Iliana Padilla

Violencias lejanas, empatías cómodas

Paola y Brandon querían abrir una conversación informada, capaz de reconocer que la violencia no es un fenómeno aislado ni ajeno

Dos estudiantes sinaloenses llegaron a Querétaro a principios de este año. Vinieron de intercambio para continuar sus estudios universitarios. Al buscar noticias, advirtieron que en el resto del país casi nadie hablaba de lo que para ellos ha sido una tragedia. Pocos prestan atención a Sinaloa y a su conflicto más reciente.

En el foro organizado por la Facultad de Ciencias Políticas y Sociales y la Licenciatura en Relaciones Internacionales de la UAQ la semana pasada, decidieron hacerlo público. Contaron lo que significa ser joven en medio de un conflicto armado. Hablaron de lo que han llamado la narcopandemia, de cómo se militarizó la ciudad, de cómo la vida cotidiana se suspendió entre toques de queda informales, miedo y desplazamiento. Un año después de que inició el conflicto, Sinaloa acumula más de dos mil asesinatos, tres mil personas desaparecidas y cientos de familias que han tenido que dejarlo todo. Las pérdidas no son sólo materiales: se extienden al cuerpo, a la confianza, al futuro.

Escucharlos fue incómodo. No por Paola y Brandon (así se llaman), sino por lo que revelaron. Mientras hablaban, el auditorio guardaba silencio. Había muchas preguntas. Una estudiante levantó la mano para decir lo que muchos pensaban: “¿Por qué sentimos que vivimos en una isla? ¿Por qué no nos interesamos por lo que pasa en otros estados?”.

En Querétaro, muchas personas viven con la idea de que la violencia ocurre “incómodamente cerca-lejos”. Que lo que pasa en Sinaloa, Guerrero, Chiapas o Tabasco ocurre en este país, pero en otra geografía moral. Las universidades pocas veces relacionan lo que enseñan con las realidades de las distintas regiones. Y nosotros, como ciudadanía universitaria, aprendimos a clasificar la tragedia: esta sí me interesa, esta no. En el fondo, nos conmueven más los acontecimientos no nacionales, los muy distantes, aquellos que no nos implican del todo, los que podemos observar sin que alteren nuestra comodidad. Preferimos una indignación que no demanda demasiado, la que se traduce en unas cuantas publicaciones en redes, la que sigue tendencias y nos permite sentirnos del lado correcto sin exponernos a cuestionamientos incómodos.

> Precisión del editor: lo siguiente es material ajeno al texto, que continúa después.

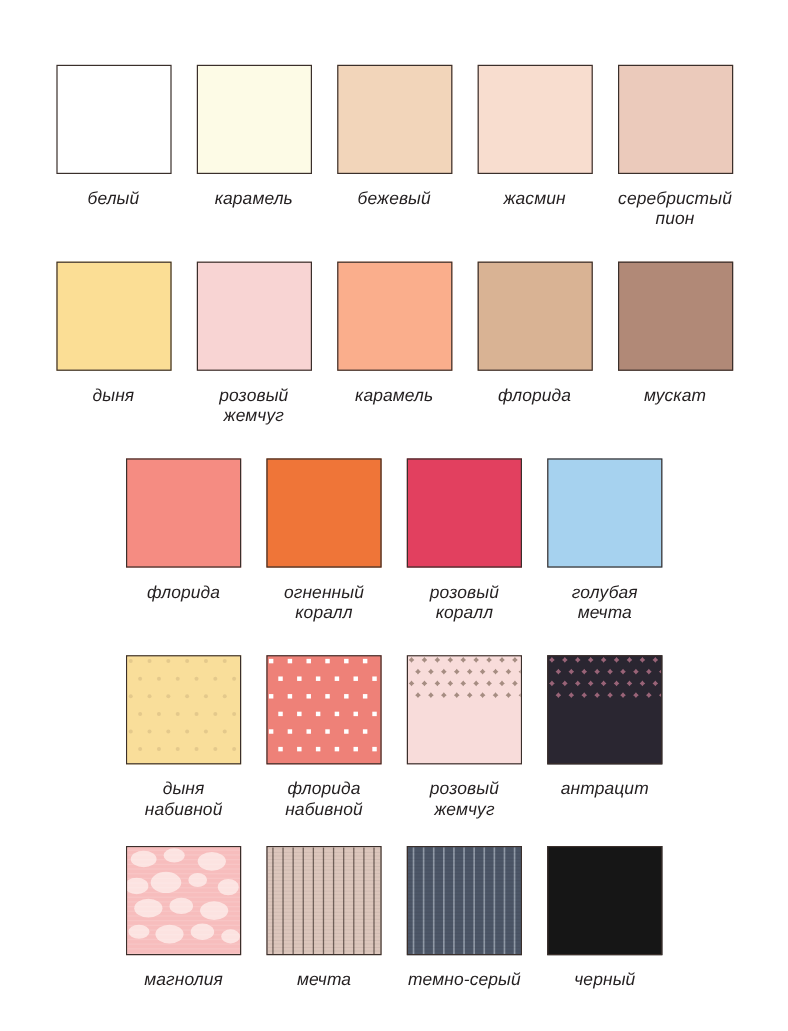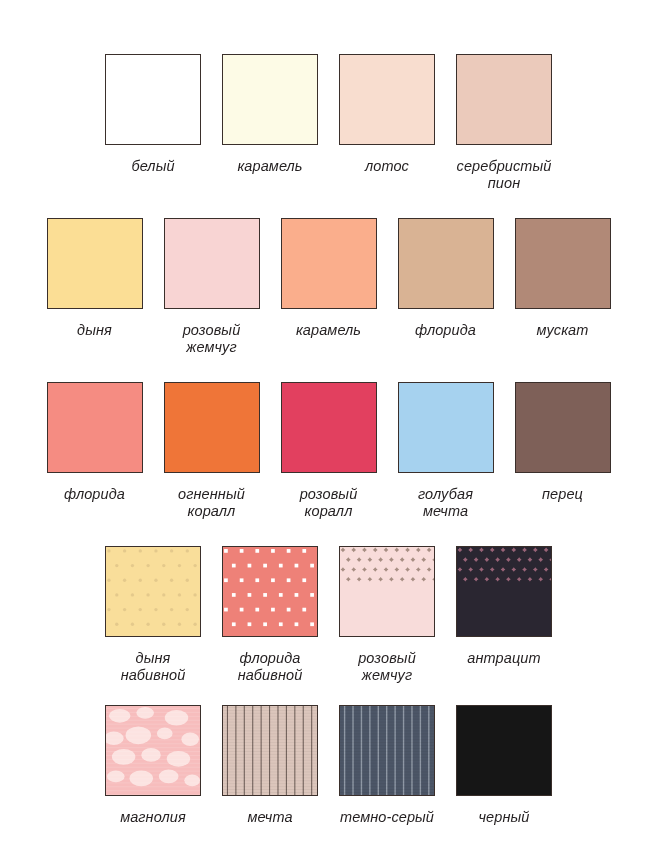--- a/index.html
+++ b/index.html
@@ -86,22 +86,26 @@
   <div class="swatch-row row-5col">
       <div class="swatch-cell">
         <div class="swatch-box" style="background: rgb(255, 255, 255); border-color: rgb(58, 47, 43);"></div>
         <div class="swatch-label">белый</div>
       </div>
       <div class="swatch-cell">
         <div class="swatch-box" style="background: rgb(253, 251, 230); border-color: rgb(58, 47, 43);"></div>
         <div class="swatch-label">карамель</div>
       </div>
       <div class="swatch-cell">
+        <div class="swatch-box" style="background: rgb(242, 213, 186); border-color: rgb(58, 47, 43);"></div>
+        <div class="swatch-label">бежевый</div>
+      </div>
+      <div class="swatch-cell">
         <div class="swatch-box" style="background: rgb(248, 221, 207); border-color: rgb(58, 47, 43);"></div>
-        <div class="swatch-label">лотос</div>
+        <div class="swatch-label">жасмин</div>
       </div>
       <div class="swatch-cell">
         <div class="swatch-box" style="background: rgb(235, 202, 187); border-color: rgb(58, 47, 43);"></div>
         <div class="swatch-label">серебристый
 пион</div>
       </div>
     </div>
   <div class="row-gap-1"></div>
 
   <div class="swatch-row row-5col">
@@ -141,24 +145,20 @@
       </div>
       <div class="swatch-cell">
         <div class="swatch-box" style="background: rgb(226, 64, 95); border-color: rgb(58, 47, 43);"></div>
         <div class="swatch-label">розовый
 коралл</div>
       </div>
       <div class="swatch-cell">
         <div class="swatch-box" style="background: rgb(166, 210, 239); border-color: rgb(58, 47, 43);"></div>
         <div class="swatch-label">голубая
 мечта</div>
-      </div>
-      <div class="swatch-cell">
-        <div class="swatch-box" style="background: rgb(126, 96, 88); border-color: rgb(58, 47, 43);"></div>
-        <div class="swatch-label">перец</div>
       </div>
     </div>
   <div class="row-gap-3"></div>
 
   <div class="swatch-row row-4col">
       <div class="swatch-cell">
         <div class="swatch-box" style="background: rgb(249, 222, 154); border-color: rgb(58, 47, 43);">
           <div class="pattern-layer"><svg viewBox="0 0 96 91" preserveAspectRatio="none" width="100%" height="100%">
               <rect x="0" y="0" width="96" height="91" fill="#F9DE9A"></rect>
               <circle cx="3" cy="4" r="1.7" fill="#E0C68A" opacity="0.85"></circle>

No es falta de empatía, es una forma de desconexión. La exposición constante a la violencia produce un entumecimiento de la conciencia. Los datos son tantos, las muertes tan reiteradas, que se vuelven ruido. Entonces dejamos de mirar. Optamos por elegir consignas, y mientras menos costos implique la solidaridad, más aceptable nos parece. En esa rutina, las y los jóvenes sinaloenses descubren la soledad de su relato: lo que allá es duelo, aquí es silencio. Y lo que para ellos es identidad (una forma de hablar, de vivir, de sobrevivir), a veces se percibe como estigma. Algunos interpretan esa indiferencia más allá del desinterés, porque parece una forma de rechazo hacia su idiosincrasia y cultura regional. Como si la violencia que enfrentan los definiera más que su historia, su música o su vida cotidiana.

Aquella tarde, en el auditorio, Paola y Brandon sólo buscaban ser escuchados. Querían abrir una conversación informada, capaz de reconocer que la violencia no es un fenómeno aislado ni ajeno, sino parte de un entramado nacional que atraviesa regiones y biografías. Su intervención fue un recordatorio de que la universidad es también un espacio para mirar lo que preferimos no ver. Comprender que el país no se divide entre zonas seguras y zonas perdidas implica asumir que la indiferencia es, en sí misma, una forma de distancia que perpetúa las desigualdades.